Give the Rams credit for overhauling one of the worst receiving corps in the NFL this offseason. Three of the teams’ top four pass catchers last season (Kenny Britt, Brian Quick and Lance Kendricks) all find themselves on new teams, while the Rams used three of their first draft picks this past April on a tight end and two wideouts. Yet the Rams’ biggest splash came this week when they acquired injury-prone gamebreaker Sammy Watkins from the Buffalo Bills. Watkins immediately becomes the No. 1 receiver of L.A.’s suspect group. If he can find the right podiatrist to keep his always-achy feet healthy, Watkins could have 1,200 yards and 12 touchdowns in 2017 and be a fantasy sleeper like Goff.

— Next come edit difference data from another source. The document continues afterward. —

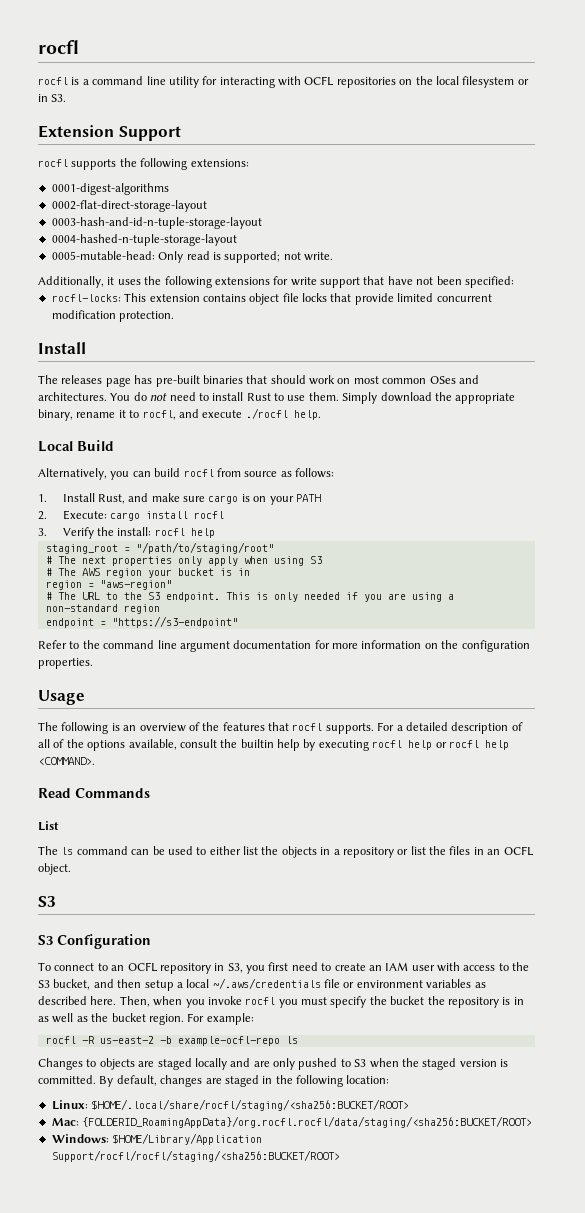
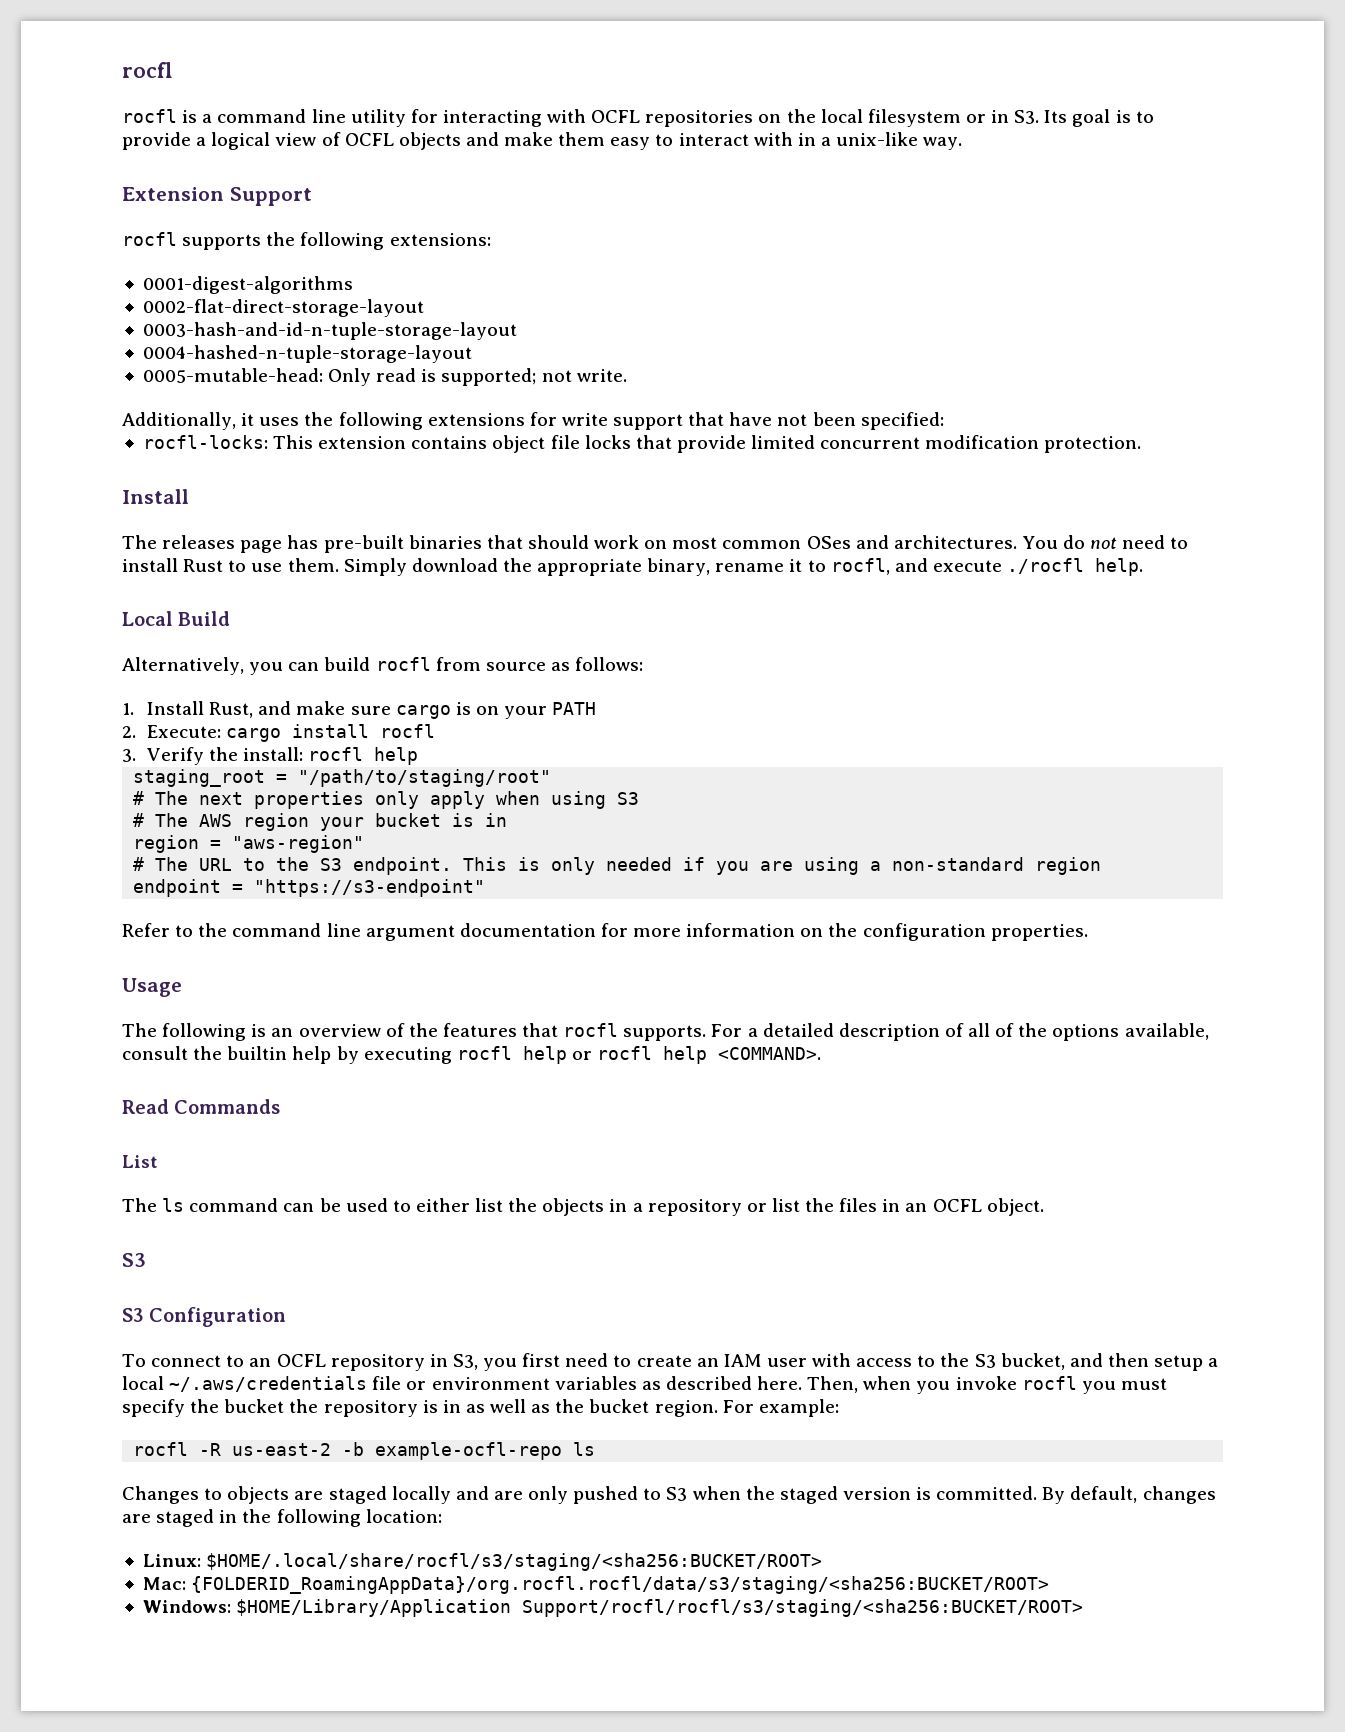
- rocfl is a command line utility for interacting with OCFL repositories on the local filesystem or in S3.
+ rocfl is a command line utility for interacting with OCFL repositories on the local filesystem or in S3. Its goal is to provide a logical view of OCFL objects and make them easy to interact with in a unix-like way.
- Linux: $HOME/.local/share/rocfl/staging/<sha256:BUCKET/ROOT>
+ Linux: $HOME/.local/share/rocfl/s3/staging/<sha256:BUCKET/ROOT>
- Mac: {FOLDERID_RoamingAppData}/org.rocfl.rocfl/data/staging/<sha256:BUCKET/ROOT>
+ Mac: {FOLDERID_RoamingAppData}/org.rocfl.rocfl/data/s3/staging/<sha256:BUCKET/ROOT>
- Windows: $HOME/Library/Application Support/rocfl/rocfl/staging/<sha256:BUCKET/ROOT>
+ Windows: $HOME/Library/Application Support/rocfl/rocfl/s3/staging/<sha256:BUCKET/ROOT>

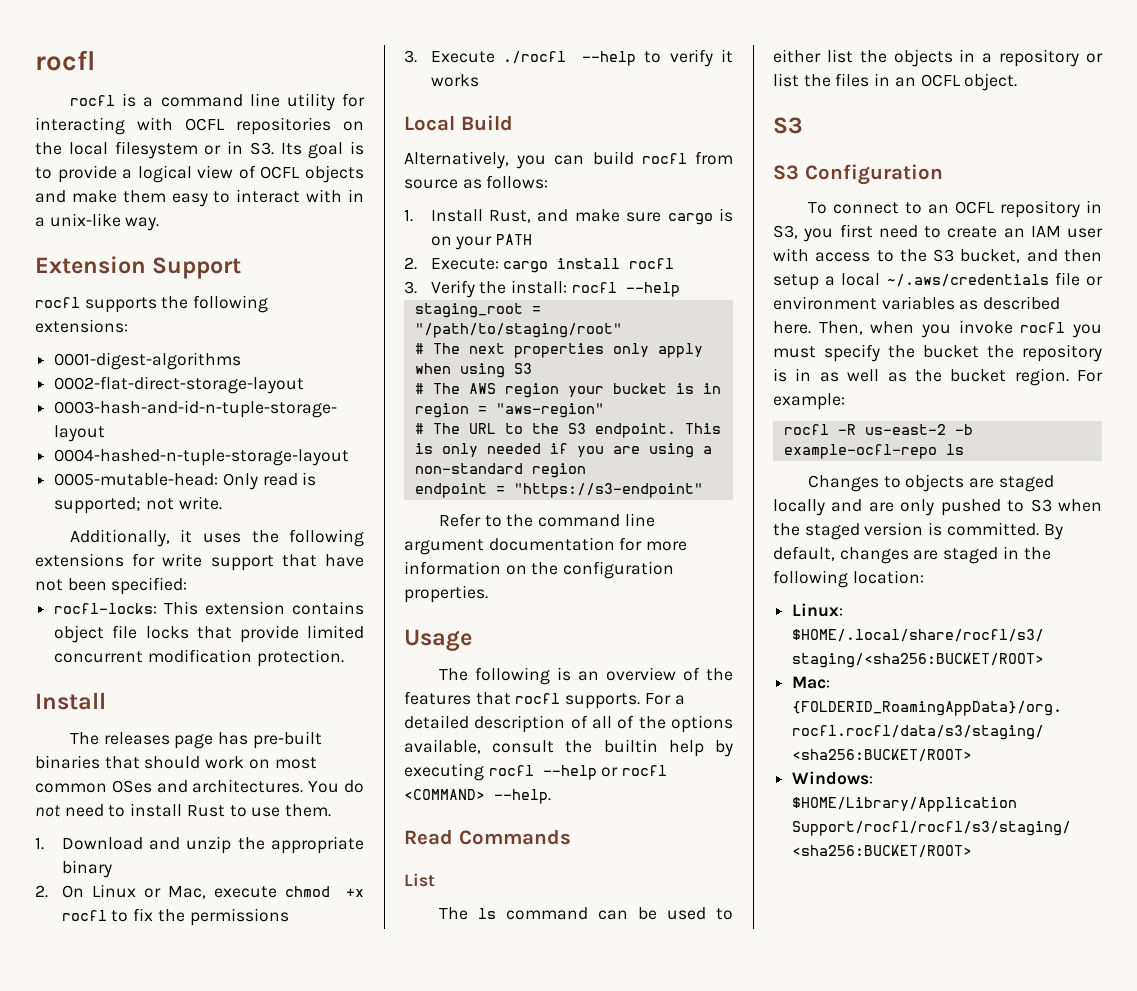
- You do not need to install Rust to use them. Simply download the appropriate binary, rename it to rocfl, and execute ./rocfl help.
+ You do not need to install Rust to use them.
+ 1. Download and unzip the appropriate binary
+ 2. On Linux or Mac, execute chmod +x rocfl to fix the permissions
+ 3. Execute ./rocfl --help to verify it works
- 3. Verify the install: rocfl help
+ 3. Verify the install: rocfl --help
- For a detailed description of all of the options available, consult the builtin help by executing rocfl help or rocfl help <COMMAND>.
+ For a detailed description of all of the options available, consult the builtin help by executing rocfl --help or rocfl <COMMAND> --help.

Los Angeles also brought in possession receiver Robert Woods, another former Bill who was stunted in Buffalo’s run-first offense because Tyrod Taylor helps his receivers as much as Fox News helps Democratic politicians. Woods should have a 300-pound chip on his shoulder pad that makes him want to show skeptics he can be a No. 2 receiver for Goff. With Watkins stretching secondaries vertically, that should create opportunities underneath for Woods to run shorter routes. Watkins and Woods are no Swann and Stallworth, but they will provide more help in the pass-catching department than what Goff had in 2016.
New Coach, New Mindset
A new coaching staff cannot do any worse than the last one Jeff Fisher headed that did everything in its power to put an offense on the field that was blander than plain toast and less talented than Milli Vanilla was. The staff and its offensive strategies (boy, were they offensive!) reduced ballhog Todd Gurley to a three-yards-per carry pedestrian and used greyhound Tavon Austin for nothing more than swing passes and reverses. The Rams finished the 2016 season with the worst offense in the NFL and were equally horrid both rushing and passing (31st in the NFL in both).
New Rams head coach Sean McVay worked wonders as Washington’s offensive coordinator last season, including guiding quarterback Kirk Cousins to 4,917 passing yards and milking 1,000-yard years out of veteran receivers DeSean Jackson and Pierre Garcon when they were arguably past their primes. Because of his recent success retooling passing offenses, McVay sounds like the perfect head coach to coax a sleeper season out of Goff. Cousins was not a first-round pick when he came out of college, let alone the first overall pick, so McVay should have even more talent to work with when coaching Goff.
If McVay can get Gurley and the ground game on track for the Rams, that will open more doors for Goff than Macy’s does at midnight on Black Friday. Play-action passes will work more often, defenses will crowd the line of scrimmage and allow Goff more open lanes to throw through and give his pass catchers more one-on-one matchups in the secondary.
While the coaching staff and receiving corps around him has improved, Goff’s sleeper status is mostly up to him. If he can shake off his freshman fiasco of a season and take a page out of the books of Troy Aikman and Peyton Manning, who also struggled during their rookie seasons and eventually became Hall of Fame quarterbacks, Goff could make fantasy owners that draft him in the latter rounds feel like lottery winners.